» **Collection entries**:

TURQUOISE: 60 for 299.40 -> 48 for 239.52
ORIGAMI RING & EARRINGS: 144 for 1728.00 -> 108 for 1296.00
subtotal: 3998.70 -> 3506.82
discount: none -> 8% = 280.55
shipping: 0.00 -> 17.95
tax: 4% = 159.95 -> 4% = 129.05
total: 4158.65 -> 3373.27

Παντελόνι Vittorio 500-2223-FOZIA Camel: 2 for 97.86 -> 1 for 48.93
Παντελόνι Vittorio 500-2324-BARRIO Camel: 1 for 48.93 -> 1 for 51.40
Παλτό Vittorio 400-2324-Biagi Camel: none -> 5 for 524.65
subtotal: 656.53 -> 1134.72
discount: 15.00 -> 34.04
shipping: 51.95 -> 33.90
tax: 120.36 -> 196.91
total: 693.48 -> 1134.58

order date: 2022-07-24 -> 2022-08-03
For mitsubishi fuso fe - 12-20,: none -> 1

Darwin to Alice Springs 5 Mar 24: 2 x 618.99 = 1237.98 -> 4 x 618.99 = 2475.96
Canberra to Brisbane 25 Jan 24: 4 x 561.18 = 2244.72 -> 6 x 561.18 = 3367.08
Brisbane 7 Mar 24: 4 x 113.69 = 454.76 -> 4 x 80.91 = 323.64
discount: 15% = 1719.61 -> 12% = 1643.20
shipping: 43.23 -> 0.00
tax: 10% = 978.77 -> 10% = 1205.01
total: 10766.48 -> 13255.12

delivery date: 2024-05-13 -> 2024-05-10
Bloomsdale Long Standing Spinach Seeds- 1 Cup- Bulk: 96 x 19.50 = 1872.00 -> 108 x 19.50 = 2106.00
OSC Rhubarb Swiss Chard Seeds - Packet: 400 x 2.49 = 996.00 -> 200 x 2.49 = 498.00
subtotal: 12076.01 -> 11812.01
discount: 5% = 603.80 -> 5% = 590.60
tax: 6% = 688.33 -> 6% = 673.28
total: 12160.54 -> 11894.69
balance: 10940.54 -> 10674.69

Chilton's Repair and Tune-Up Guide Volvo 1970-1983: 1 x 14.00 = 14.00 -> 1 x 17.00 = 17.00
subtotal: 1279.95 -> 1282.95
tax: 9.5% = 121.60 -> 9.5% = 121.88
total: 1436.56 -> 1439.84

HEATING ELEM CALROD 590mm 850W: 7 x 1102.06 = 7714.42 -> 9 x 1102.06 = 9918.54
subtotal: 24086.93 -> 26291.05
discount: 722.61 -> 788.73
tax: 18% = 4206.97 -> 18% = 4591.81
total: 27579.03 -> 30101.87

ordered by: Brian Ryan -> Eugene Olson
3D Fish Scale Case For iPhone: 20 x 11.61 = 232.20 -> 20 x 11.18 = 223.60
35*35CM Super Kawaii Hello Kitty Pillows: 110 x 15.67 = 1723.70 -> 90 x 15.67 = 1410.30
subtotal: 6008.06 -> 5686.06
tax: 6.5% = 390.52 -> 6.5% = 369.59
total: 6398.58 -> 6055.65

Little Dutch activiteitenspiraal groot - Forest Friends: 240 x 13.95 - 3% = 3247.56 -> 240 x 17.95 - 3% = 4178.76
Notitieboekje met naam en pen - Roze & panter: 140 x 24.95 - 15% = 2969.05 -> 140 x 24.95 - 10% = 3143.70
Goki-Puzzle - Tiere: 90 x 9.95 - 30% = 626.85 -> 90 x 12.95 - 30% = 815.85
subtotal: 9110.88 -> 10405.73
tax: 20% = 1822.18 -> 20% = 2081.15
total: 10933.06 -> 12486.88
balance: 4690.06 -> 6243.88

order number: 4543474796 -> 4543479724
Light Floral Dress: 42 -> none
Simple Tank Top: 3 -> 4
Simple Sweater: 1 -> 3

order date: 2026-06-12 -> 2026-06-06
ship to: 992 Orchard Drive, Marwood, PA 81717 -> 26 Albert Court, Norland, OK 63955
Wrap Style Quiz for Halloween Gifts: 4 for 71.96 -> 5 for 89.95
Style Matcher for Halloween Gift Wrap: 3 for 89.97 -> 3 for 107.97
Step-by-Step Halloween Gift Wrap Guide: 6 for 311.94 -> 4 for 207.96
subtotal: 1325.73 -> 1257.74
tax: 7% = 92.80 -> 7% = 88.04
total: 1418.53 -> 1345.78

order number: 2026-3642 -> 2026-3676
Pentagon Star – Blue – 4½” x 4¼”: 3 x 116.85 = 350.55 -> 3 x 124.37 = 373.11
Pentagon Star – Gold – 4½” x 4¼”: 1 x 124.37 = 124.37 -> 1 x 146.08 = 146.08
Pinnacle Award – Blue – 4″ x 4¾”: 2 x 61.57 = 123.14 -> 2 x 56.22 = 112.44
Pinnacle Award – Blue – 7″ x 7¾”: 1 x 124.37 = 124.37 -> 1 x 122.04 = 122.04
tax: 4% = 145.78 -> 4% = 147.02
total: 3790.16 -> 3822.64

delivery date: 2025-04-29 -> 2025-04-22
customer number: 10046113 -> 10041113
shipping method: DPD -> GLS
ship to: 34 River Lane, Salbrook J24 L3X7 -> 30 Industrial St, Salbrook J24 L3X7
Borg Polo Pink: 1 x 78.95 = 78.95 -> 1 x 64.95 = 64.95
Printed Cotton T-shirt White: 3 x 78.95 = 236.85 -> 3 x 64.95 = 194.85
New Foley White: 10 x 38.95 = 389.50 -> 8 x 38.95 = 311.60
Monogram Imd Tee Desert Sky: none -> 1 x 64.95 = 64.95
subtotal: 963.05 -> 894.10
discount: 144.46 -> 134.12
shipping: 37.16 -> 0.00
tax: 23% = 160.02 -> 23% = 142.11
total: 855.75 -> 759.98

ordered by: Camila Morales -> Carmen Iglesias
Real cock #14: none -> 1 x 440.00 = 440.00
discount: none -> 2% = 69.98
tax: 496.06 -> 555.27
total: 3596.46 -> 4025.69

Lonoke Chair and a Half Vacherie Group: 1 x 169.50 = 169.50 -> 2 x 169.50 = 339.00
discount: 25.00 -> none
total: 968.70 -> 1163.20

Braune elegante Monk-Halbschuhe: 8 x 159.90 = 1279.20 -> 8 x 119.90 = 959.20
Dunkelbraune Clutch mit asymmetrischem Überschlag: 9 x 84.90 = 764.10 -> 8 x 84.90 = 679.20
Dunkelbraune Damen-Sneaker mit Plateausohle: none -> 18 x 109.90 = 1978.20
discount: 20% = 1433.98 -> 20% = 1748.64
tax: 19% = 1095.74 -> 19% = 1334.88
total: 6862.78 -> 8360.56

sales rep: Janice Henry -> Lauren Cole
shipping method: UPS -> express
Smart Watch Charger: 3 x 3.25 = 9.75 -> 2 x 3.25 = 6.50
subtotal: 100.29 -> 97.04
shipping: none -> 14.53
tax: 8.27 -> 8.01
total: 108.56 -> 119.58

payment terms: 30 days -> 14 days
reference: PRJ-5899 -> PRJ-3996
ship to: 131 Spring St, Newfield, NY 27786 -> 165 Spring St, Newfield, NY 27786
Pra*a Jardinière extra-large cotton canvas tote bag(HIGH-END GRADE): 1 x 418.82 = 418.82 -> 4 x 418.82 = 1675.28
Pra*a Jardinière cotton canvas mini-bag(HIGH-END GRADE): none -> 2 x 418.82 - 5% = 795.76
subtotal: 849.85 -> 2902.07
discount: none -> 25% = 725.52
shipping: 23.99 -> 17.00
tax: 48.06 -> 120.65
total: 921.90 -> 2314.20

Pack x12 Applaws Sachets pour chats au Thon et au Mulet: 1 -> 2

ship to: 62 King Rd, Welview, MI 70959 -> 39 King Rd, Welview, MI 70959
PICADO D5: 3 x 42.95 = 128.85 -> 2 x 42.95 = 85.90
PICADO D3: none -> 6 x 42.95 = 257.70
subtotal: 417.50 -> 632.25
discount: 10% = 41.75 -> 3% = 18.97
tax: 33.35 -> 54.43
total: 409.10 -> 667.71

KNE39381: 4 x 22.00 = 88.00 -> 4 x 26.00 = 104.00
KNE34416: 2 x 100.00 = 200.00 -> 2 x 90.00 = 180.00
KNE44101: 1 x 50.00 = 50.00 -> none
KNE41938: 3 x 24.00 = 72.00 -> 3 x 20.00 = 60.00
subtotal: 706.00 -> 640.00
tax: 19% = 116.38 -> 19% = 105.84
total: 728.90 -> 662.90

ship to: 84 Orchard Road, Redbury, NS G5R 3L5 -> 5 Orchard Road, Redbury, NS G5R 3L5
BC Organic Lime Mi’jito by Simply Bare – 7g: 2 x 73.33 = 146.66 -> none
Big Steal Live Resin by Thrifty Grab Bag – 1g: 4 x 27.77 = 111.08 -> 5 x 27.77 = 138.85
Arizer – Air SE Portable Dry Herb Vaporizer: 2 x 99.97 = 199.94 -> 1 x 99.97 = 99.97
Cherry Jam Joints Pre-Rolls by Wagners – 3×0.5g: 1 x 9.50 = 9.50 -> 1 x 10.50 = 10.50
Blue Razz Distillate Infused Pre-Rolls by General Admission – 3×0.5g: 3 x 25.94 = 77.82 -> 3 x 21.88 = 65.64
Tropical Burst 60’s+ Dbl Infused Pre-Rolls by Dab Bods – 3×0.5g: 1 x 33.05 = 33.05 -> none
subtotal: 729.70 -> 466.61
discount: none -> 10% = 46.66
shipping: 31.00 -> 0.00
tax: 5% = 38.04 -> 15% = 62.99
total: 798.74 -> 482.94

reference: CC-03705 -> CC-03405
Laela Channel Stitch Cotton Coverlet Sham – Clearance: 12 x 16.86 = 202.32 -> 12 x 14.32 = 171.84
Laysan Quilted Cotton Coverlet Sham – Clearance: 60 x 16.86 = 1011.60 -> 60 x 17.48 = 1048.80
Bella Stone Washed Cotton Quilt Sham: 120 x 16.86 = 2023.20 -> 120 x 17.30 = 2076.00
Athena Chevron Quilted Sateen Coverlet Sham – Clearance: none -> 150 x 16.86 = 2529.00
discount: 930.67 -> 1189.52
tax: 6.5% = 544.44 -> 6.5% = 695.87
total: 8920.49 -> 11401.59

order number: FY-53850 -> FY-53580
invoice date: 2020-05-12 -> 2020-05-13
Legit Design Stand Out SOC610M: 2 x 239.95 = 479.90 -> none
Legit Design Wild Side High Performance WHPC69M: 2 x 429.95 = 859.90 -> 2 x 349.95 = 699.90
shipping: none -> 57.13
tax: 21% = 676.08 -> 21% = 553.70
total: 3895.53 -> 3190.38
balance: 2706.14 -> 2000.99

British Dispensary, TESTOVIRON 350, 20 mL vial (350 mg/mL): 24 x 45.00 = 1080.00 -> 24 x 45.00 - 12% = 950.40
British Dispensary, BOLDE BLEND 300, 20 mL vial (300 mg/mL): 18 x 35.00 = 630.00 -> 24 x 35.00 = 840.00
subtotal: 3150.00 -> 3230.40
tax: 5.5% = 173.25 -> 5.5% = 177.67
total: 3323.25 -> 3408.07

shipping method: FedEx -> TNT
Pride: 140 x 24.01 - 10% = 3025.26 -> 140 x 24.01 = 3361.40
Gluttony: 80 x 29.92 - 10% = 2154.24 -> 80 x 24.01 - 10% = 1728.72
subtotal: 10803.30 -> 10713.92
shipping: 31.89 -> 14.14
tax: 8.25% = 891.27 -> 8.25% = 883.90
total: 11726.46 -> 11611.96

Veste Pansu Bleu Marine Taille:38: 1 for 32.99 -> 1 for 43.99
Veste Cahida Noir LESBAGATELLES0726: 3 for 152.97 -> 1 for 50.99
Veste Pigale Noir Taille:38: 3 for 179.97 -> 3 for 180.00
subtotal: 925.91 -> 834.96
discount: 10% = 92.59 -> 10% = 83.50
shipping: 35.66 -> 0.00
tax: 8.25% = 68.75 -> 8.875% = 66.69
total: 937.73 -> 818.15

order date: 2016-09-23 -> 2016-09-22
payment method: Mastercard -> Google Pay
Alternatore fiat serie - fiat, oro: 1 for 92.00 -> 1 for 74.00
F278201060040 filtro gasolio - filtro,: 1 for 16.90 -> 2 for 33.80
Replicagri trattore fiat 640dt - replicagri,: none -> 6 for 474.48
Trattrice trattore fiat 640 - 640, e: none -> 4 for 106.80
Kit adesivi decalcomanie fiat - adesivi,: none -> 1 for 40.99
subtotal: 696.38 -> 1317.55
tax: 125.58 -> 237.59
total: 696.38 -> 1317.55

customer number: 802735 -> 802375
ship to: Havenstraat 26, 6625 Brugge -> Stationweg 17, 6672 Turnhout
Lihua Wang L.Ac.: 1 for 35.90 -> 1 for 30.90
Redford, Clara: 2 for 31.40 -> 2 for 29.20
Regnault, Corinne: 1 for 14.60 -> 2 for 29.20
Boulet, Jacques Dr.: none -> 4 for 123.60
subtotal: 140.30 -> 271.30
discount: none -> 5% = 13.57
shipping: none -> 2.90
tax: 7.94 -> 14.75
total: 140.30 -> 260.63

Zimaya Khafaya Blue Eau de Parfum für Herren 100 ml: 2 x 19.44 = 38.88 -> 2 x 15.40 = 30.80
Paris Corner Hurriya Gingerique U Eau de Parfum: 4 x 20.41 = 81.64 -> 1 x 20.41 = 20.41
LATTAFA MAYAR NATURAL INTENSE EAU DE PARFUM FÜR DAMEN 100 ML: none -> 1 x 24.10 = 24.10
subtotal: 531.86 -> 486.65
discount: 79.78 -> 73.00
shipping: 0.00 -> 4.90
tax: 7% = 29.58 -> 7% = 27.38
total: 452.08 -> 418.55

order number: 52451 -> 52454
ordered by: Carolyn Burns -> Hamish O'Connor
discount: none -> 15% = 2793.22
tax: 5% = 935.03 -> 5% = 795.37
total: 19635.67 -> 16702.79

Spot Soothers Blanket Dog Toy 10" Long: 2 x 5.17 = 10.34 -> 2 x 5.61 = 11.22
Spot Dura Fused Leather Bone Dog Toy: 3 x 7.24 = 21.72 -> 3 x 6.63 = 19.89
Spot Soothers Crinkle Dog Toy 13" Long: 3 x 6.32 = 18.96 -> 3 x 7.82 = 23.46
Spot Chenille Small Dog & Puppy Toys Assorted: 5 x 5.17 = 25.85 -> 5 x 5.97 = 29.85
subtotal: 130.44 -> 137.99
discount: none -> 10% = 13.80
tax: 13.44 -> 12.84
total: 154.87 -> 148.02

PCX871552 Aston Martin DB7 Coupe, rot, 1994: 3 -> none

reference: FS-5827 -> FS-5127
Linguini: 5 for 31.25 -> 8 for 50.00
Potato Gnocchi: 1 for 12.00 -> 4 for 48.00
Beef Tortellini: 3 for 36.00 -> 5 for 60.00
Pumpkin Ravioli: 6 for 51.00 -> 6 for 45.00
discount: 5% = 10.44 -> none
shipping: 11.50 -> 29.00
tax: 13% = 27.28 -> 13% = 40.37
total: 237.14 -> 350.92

» **Task to complete**:
Of all the entries above, output exactly the lines between the one holding "total: 1436.56 -> 1439.84" and the one holding "total: 6398.58 -> 6055.65", inclusive.

» **Answer below**:
total: 1436.56 -> 1439.84

HEATING ELEM CALROD 590mm 850W: 7 x 1102.06 = 7714.42 -> 9 x 1102.06 = 9918.54
subtotal: 24086.93 -> 26291.05
discount: 722.61 -> 788.73
tax: 18% = 4206.97 -> 18% = 4591.81
total: 27579.03 -> 30101.87

ordered by: Brian Ryan -> Eugene Olson
3D Fish Scale Case For iPhone: 20 x 11.61 = 232.20 -> 20 x 11.18 = 223.60
35*35CM Super Kawaii Hello Kitty Pillows: 110 x 15.67 = 1723.70 -> 90 x 15.67 = 1410.30
subtotal: 6008.06 -> 5686.06
tax: 6.5% = 390.52 -> 6.5% = 369.59
total: 6398.58 -> 6055.65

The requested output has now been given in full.